Directly after each MR examination, IVM images were acquired with a microscope (IV-100; Olympus, Tokyo, Japan) by using Olympus UplanFL objectives and Olympus FluoView FV300 software. An argon laser at 488 nm, a diode-pumped solid-state laser at 561 nm (both from Melles Griot, Carlsbad, Calif), and a diode laser at 748 nm (Olympus) excited enhanced GFP, rhodamine, and AngioSense 750 (PerkinElmer, Boston, Mass), respectively. To collect the light from the aforementioned fluorophores simultaneously, custom-built dichroic filters (SDM-570 nm, SDM-630 nm, and SDM-750 nm) and emission filters (BA 505–550 nm, BA 585–615 nm, and BA 770 nm IF [Olympus]) were used. Time per pixel was set to 8–12.5 µsec, and voltage was set to 500–600 V. The objective was set to focus onto the center of the cranial window. Time-lapse images were acquired over 5–10 minutes by using a ×10 objective to assess the motility of the cells. The vertical regions of interest were defined areas with fluorescent signal within the transplant, and Z-stack images (vertical stacks) were acquired by optically sectioning through the transplant in 30-μm steps by using the ×10 objective (typically 10−20 sections per region), resulting in an imaging depth of 0.2–1.5 mm. The size of macrophages was determined with ImageJ software (National Institutes of Health; Bethedsda, Md) on the basis of the size distribution of GFP-positive cells in the field of view (Fig E5 [online]), and the number of GFP-positive cells, rhodamine-positive cells, and double-positive cells was counted on each Z stack and averaged for each transplant.
Quantitative MR imaging and IVM data from stem cell transplants were tested for significant differences over time by using a mixed linear model with a random effect for each rat knee or calvarial defect. Differences between matched and mismatched ADSC transplants were tested with a t test. The linear mixed model was used to analyze changes in quantitative values over time within each experimental group (matched, sex-mismatched, and species-mismatched transplants), whereas t tests were used to compare matched and mismatched transplants at specific time points. P < .05 was considered indicative of a statistically significant difference.
Results
Stem Cell Transplants in Osteochondral Defects of Rat Knee Joints
All stem cell transplants demonstrated hyperintense signal on T2-weighted MR images directly after implantation, apparently due to the high proton content of the scaffold.

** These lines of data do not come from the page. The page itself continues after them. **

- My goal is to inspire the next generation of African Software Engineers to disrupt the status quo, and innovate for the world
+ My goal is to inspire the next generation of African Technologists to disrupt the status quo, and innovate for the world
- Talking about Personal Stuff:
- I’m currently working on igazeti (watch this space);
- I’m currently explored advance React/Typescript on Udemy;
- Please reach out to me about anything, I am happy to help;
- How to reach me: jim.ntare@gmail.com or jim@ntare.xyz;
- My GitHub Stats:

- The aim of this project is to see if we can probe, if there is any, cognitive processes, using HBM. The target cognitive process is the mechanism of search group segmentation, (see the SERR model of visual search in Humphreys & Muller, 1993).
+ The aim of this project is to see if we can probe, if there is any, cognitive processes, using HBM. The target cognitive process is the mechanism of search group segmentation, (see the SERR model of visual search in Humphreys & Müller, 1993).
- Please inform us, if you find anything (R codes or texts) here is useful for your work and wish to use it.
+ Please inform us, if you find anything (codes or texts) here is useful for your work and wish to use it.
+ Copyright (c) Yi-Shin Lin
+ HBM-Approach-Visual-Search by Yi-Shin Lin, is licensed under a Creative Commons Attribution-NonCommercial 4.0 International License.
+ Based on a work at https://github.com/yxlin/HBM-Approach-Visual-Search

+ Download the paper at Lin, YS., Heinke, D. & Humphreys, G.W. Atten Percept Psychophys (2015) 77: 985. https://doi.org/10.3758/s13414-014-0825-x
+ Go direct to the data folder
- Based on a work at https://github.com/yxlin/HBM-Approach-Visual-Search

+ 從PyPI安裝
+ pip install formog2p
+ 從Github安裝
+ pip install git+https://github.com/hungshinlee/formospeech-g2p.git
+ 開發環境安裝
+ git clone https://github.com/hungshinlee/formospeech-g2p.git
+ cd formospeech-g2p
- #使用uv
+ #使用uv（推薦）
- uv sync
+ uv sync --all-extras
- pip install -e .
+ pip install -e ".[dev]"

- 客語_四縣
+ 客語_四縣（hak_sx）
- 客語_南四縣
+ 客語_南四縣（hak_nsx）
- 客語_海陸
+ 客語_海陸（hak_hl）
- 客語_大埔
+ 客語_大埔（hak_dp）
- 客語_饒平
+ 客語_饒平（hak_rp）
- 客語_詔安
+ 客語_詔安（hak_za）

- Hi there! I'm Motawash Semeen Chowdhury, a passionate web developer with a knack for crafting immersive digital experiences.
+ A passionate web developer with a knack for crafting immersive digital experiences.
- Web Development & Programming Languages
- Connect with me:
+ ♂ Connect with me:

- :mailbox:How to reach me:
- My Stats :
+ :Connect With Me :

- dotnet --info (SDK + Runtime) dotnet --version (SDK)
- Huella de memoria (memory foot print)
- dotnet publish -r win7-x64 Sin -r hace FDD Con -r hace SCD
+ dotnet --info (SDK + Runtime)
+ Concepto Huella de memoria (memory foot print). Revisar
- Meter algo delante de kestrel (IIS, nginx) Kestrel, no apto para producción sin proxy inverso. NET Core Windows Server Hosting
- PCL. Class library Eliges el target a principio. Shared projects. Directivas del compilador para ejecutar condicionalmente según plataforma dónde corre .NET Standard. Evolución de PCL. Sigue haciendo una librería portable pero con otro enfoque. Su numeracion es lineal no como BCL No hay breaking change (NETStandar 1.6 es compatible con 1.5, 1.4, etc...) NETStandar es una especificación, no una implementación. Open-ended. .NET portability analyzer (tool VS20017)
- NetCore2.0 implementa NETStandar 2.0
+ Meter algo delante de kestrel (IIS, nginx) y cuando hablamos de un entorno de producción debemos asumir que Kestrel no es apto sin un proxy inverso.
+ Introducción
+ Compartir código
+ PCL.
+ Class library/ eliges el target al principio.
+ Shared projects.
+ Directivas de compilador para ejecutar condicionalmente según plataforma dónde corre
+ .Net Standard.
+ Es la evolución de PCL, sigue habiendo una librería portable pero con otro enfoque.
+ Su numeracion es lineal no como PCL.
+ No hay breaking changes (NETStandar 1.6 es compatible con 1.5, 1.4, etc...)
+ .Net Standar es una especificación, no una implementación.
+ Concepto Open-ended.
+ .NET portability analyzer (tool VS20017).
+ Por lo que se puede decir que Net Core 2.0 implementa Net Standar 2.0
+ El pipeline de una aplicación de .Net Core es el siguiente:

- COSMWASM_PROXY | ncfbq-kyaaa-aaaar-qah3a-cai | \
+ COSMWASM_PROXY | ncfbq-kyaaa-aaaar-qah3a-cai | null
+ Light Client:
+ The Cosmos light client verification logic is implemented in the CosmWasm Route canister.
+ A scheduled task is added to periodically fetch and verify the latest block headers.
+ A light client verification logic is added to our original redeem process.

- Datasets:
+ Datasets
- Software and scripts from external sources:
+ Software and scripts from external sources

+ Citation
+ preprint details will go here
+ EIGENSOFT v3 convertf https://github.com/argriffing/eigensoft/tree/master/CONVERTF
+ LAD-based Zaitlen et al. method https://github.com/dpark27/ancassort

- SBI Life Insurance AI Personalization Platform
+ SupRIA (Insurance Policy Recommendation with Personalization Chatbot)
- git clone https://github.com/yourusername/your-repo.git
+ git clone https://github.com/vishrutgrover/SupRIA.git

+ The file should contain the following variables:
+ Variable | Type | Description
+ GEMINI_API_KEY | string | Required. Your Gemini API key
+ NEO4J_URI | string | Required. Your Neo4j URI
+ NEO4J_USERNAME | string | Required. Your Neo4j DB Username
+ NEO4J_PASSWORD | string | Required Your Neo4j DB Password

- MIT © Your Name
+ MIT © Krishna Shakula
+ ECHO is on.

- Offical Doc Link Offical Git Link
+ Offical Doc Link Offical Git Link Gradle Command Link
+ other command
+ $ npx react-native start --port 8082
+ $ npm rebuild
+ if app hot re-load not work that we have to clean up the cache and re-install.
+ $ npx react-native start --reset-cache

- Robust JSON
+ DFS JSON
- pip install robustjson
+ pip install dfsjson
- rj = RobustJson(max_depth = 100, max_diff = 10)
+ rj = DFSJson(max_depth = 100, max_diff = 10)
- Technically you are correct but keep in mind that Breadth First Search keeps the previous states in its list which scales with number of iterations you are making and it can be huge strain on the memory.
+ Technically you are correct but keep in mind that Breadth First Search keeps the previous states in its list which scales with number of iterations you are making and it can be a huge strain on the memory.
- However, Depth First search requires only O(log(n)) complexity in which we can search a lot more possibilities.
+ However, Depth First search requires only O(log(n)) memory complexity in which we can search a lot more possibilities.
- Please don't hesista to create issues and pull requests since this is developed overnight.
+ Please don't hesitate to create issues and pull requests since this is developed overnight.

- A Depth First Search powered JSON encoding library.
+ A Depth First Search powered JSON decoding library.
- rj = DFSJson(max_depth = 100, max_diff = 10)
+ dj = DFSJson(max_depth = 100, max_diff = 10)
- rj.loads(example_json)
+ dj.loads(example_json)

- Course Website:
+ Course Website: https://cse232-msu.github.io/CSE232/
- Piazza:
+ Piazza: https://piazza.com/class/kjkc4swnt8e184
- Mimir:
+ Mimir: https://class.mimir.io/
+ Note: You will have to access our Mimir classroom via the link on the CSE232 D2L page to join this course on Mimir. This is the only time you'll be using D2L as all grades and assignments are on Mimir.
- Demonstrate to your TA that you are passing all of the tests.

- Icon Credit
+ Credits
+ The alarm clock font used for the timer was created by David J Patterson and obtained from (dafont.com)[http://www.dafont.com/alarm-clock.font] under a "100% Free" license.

T2 relaxation times decreased significantly over time for all transplants (Figs 1, E1 [online]). The linear mixed model was fit by means of restricted maximum likelihood. The log likelihood was 93.601, 90.042, and 79.806; the Akaike information criterion was 101.601, 98.042, and 87.806; and the Bayesian information criterion was 104.691, 101.132, and 90.362 for matched, sex-mismatched, and species-mismatched (human) transplants, respectively. At 4 weeks after transplant, both sex-mismatched and human stem cell transplants showed significantly shorter T2 relaxation times (mean ± standard deviation, 10.72 msec ± 1.19 [P = .02] and 11.55 msec ± 1.3 [P = .04], respectively) compared with immune-matched transplants (mean, 15.45 msec ± 1.99 [P = .037]). Histopathologic correlations revealed increased quantities of Prussian blue–positive iron, CD68-positive macrophages, and CD3-positive T cells in mismatched transplants when compared with matched transplants (Figs 1, E1 [online]).
Figure 1a:
Noninvasive MR imaging detection of macrophage recruitment to stem cell implants in rat knee joints. (a) Sagittal T2-weighted fast spin-echo MR images (300/30) with superimposed T2 color maps of representative rat knee joints with matched stem cells (upper row) or mismatched MSC transplants (lower row) in osteochondral defects. (b) Chart shows corresponding T2 relaxation times of matched and mismatched stem cell transplants at different time points after stem cell implantation. Data are means and standard deviations of six transplants in each group. * = significant difference. (c) Corresponding photomicrographs. Matched transplants showed negative 3,3’-diaminobenzidine (DAB)–Prussian blue (iron), negative CD3 stains, and few CD68-positive macrophages while mismatched transplants exhibited strongly positive diaminobenzidine–Prussian blue and CD68 staining and presence of several CD3-positive T cells (arrows). H&E = hematoxylin-eosin. Bars = 200 µm.
Figure 1b:
Noninvasive MR imaging detection of macrophage recruitment to stem cell implants in rat knee joints. (a) Sagittal T2-weighted fast spin-echo MR images (300/30) with superimposed T2 color maps of representative rat knee joints with matched stem cells (upper row) or mismatched MSC transplants (lower row) in osteochondral defects. (b) Chart shows corresponding T2 relaxation times of matched and mismatched stem cell transplants at different time points after stem cell implantation. Data are means and standard deviations of six transplants in each group. * = significant difference. (c) Corresponding photomicrographs. Matched transplants showed negative 3,3’-diaminobenzidine (DAB)–Prussian blue (iron), negative CD3 stains, and few CD68-positive macrophages while mismatched transplants exhibited strongly positive diaminobenzidine–Prussian blue and CD68 staining and presence of several CD3-positive T cells (arrows). H&E = hematoxylin-eosin. Bars = 200 µm.
Figure 1c:
Noninvasive MR imaging detection of macrophage recruitment to stem cell implants in rat knee joints. (a) Sagittal T2-weighted fast spin-echo MR images (300/30) with superimposed T2 color maps of representative rat knee joints with matched stem cells (upper row) or mismatched MSC transplants (lower row) in osteochondral defects. (b) Chart shows corresponding T2 relaxation times of matched and mismatched stem cell transplants at different time points after stem cell implantation. Data are means and standard deviations of six transplants in each group. * = significant difference. (c) Corresponding photomicrographs. Matched transplants showed negative 3,3’-diaminobenzidine (DAB)–Prussian blue (iron), negative CD3 stains, and few CD68-positive macrophages while mismatched transplants exhibited strongly positive diaminobenzidine–Prussian blue and CD68 staining and presence of several CD3-positive T cells (arrows). H&E = hematoxylin-eosin. Bars = 200 µm.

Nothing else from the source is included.